» Change listing data:
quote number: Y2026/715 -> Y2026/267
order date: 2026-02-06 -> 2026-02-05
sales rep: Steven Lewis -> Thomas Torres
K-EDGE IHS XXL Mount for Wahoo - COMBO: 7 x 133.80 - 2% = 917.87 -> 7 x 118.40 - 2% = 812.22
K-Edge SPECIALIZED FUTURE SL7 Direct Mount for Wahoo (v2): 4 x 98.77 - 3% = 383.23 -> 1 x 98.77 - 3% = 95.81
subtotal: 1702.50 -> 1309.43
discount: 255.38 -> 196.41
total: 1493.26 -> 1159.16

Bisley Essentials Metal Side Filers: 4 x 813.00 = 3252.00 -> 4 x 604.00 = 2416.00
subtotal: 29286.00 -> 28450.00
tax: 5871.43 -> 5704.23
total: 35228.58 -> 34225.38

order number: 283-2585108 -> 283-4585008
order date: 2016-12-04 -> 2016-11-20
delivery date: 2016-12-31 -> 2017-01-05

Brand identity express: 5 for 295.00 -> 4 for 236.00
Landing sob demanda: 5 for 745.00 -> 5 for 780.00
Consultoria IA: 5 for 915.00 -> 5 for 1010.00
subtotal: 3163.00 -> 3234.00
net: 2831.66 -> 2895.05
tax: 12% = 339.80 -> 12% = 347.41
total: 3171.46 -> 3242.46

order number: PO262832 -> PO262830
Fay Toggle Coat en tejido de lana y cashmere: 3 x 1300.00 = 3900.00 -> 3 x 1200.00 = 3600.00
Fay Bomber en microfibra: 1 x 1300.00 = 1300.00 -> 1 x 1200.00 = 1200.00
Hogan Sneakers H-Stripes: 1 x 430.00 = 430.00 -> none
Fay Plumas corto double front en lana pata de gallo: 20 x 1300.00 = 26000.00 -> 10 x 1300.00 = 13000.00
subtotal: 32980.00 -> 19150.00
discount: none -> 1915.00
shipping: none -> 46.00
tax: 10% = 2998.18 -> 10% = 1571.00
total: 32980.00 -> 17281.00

» INSTRUCTIONS TO FOLLOW: The answer must consist of every line from the entries that holds the string "none".

» EXERCISE ANSWER:
Hogan Sneakers H-Stripes: 1 x 430.00 = 430.00 -> none
discount: none -> 1915.00
shipping: none -> 46.00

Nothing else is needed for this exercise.